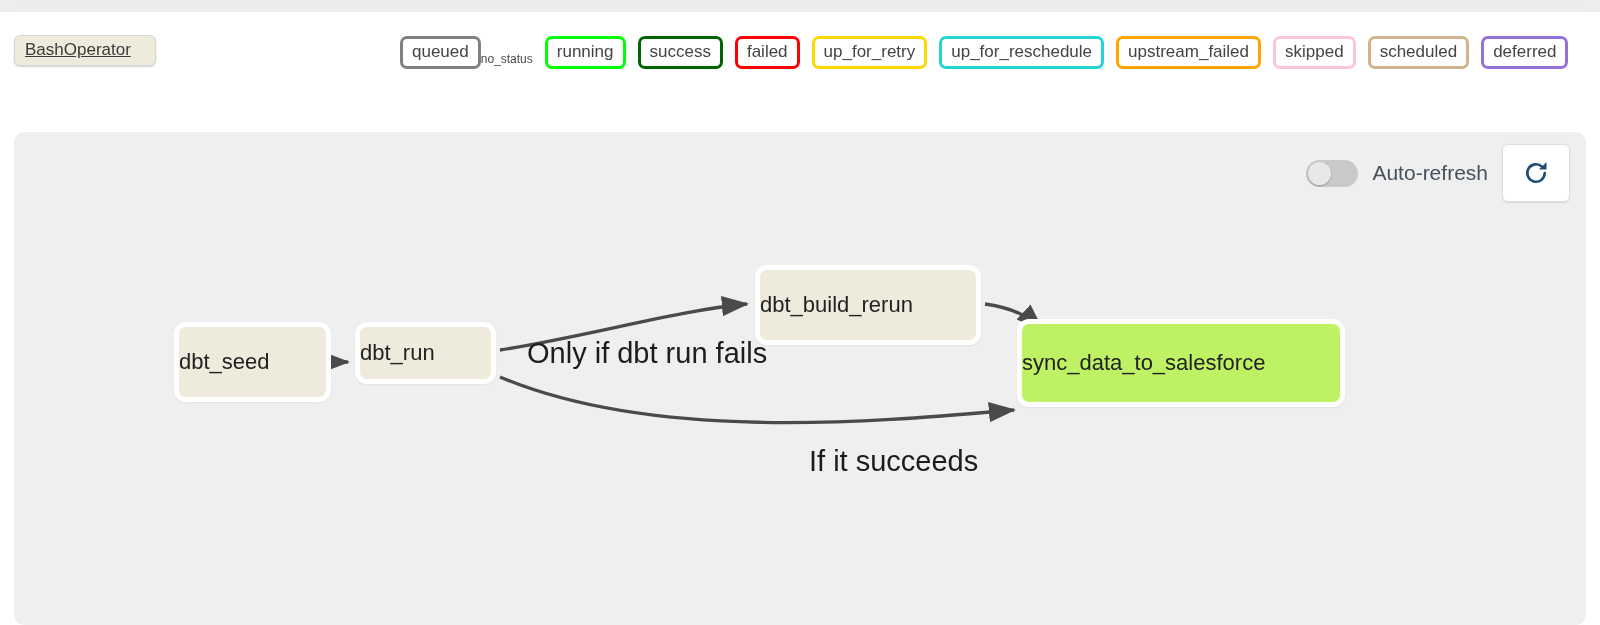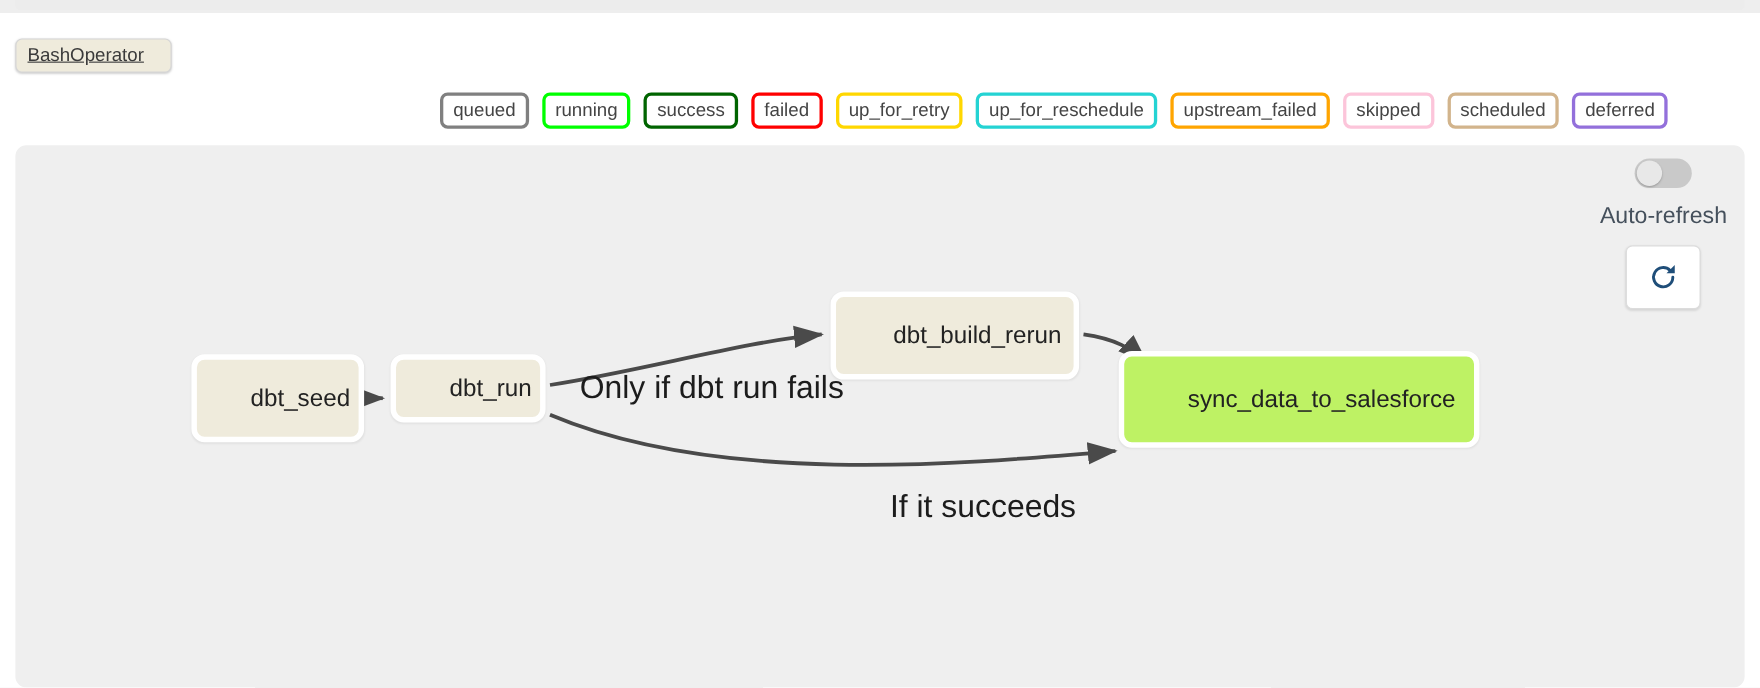--- a/index.html
+++ b/index.html
@@ -75,9 +75,8 @@
   }
   .status-item {
     display: flex;
-    flex-direction: column;
+    flex-direction: row;
     align-items: flex-end;
-    margin-top: 48px;
   }
   .status-badge {
     border-radius: 7px;

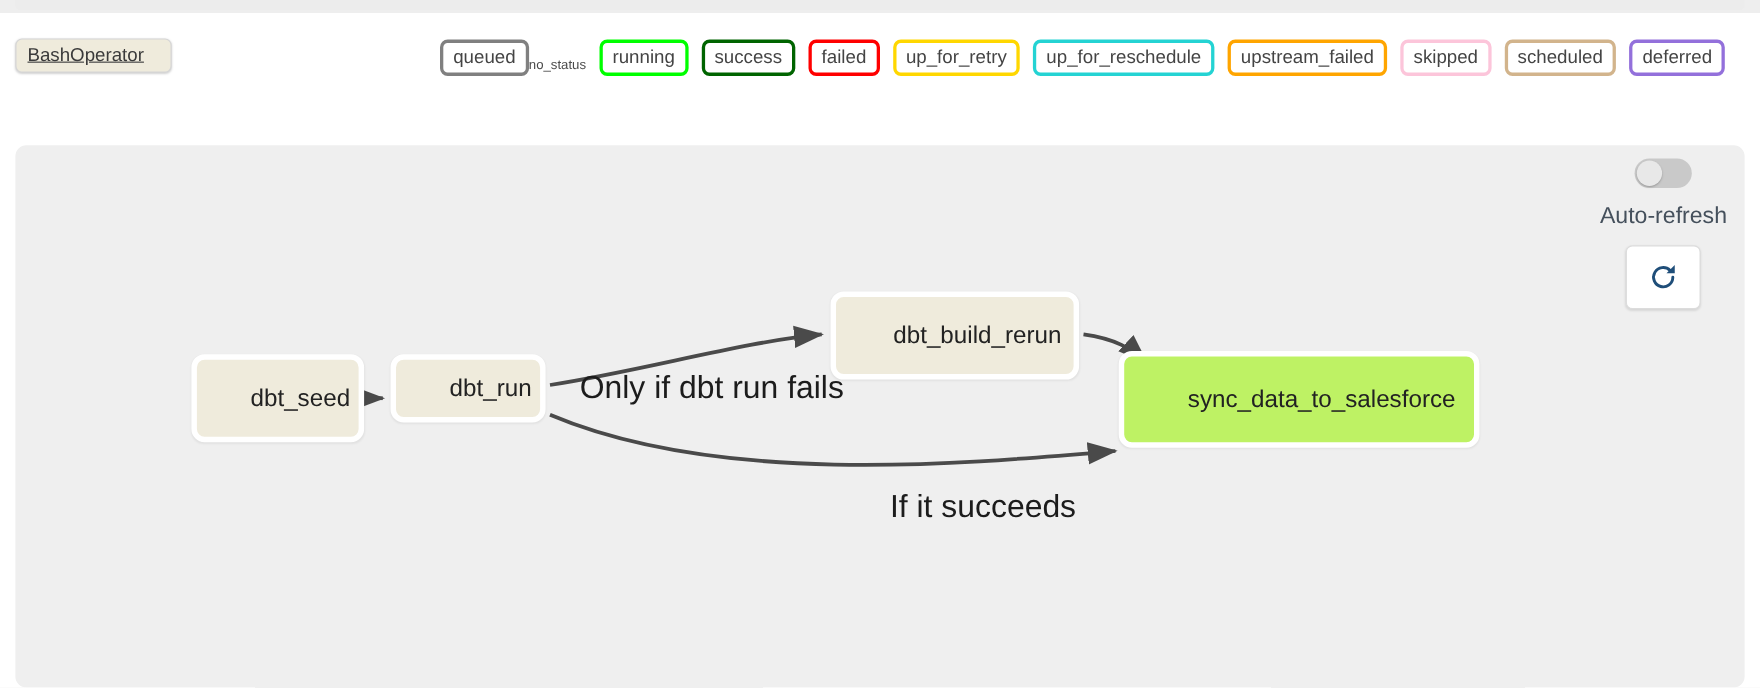--- a/index.html
+++ b/index.html
@@ -115,7 +115,6 @@
     display: flex;
     align-items: center;
     gap: 14px;
-    flex-direction: column;
   }
   .toggle {
     width: 52px;

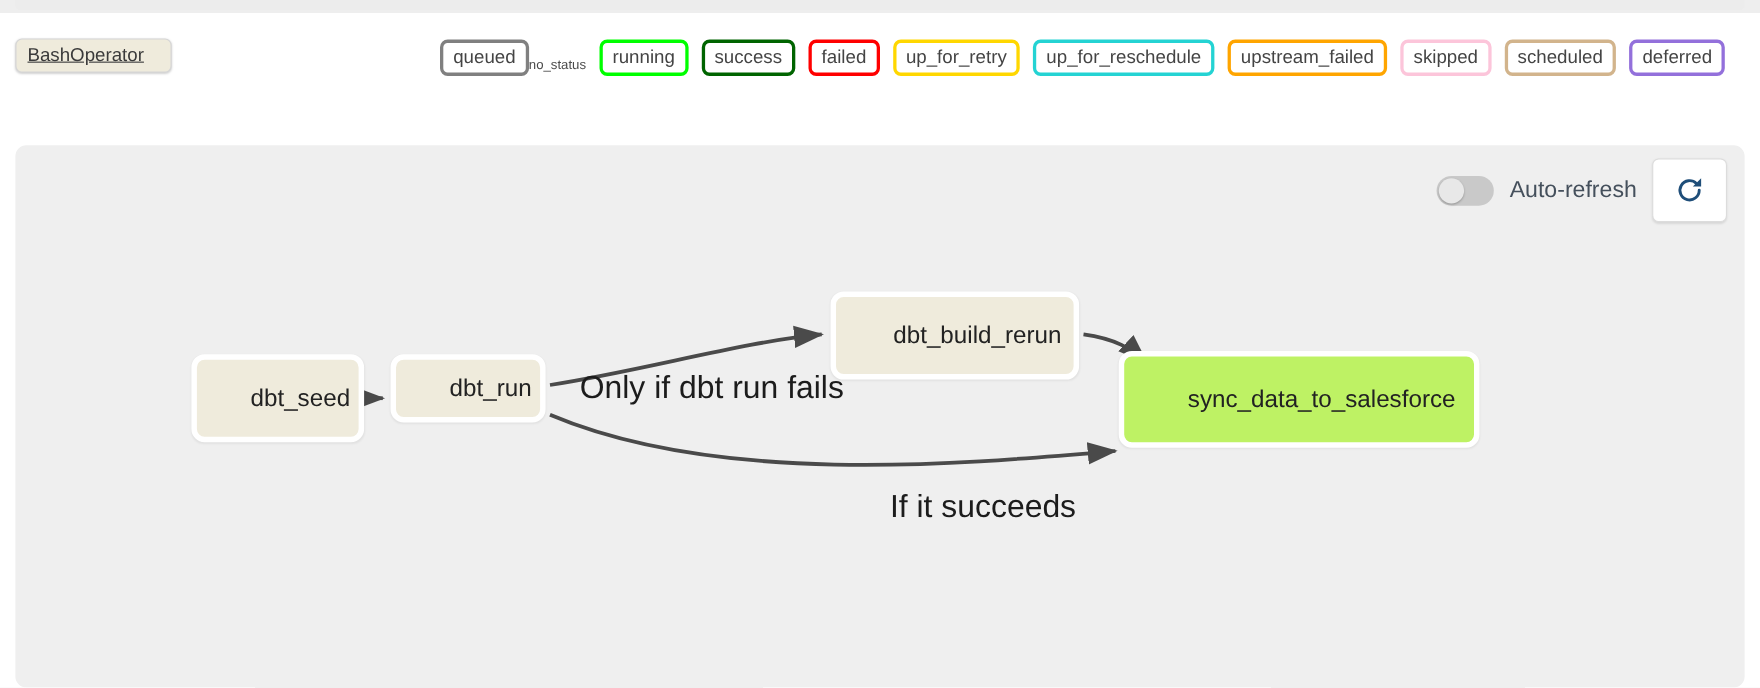--- a/index.html
+++ b/index.html
@@ -168,13 +168,11 @@
     border-radius: 12px;
     display: flex;
     align-items: center;
-    justify-content: center;
     color: #222;
     font-size: 22px;
     box-sizing: border-box;
     border: 5px solid #ffffff;
     box-shadow: 0 1px 2px rgba(0,0,0,0.06);
-    padding-left: 41px;
   }
   .node.bash { background: #efebdc; }
   .node.hightouch { background: #bef264; }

· · · · · · ·

ASSIGNMENT:
Make an exact copy of the whole listing, but don't bring over any pictures.

OUTPUT OF THE TASK:
--- a/index.html
+++ b/index.html
@@ -75,9 +75,8 @@
   }
   .status-item {
     display: flex;
-    flex-direction: column;
+    flex-direction: row;
     align-items: flex-end;
-    margin-top: 48px;
   }
   .status-badge {
     border-radius: 7px;

--- a/index.html
+++ b/index.html
@@ -115,7 +115,6 @@
     display: flex;
     align-items: center;
     gap: 14px;
-    flex-direction: column;
   }
   .toggle {
     width: 52px;

--- a/index.html
+++ b/index.html
@@ -168,13 +168,11 @@
     border-radius: 12px;
     display: flex;
     align-items: center;
-    justify-content: center;
     color: #222;
     font-size: 22px;
     box-sizing: border-box;
     border: 5px solid #ffffff;
     box-shadow: 0 1px 2px rgba(0,0,0,0.06);
-    padding-left: 41px;
   }
   .node.bash { background: #efebdc; }
   .node.hightouch { background: #bef264; }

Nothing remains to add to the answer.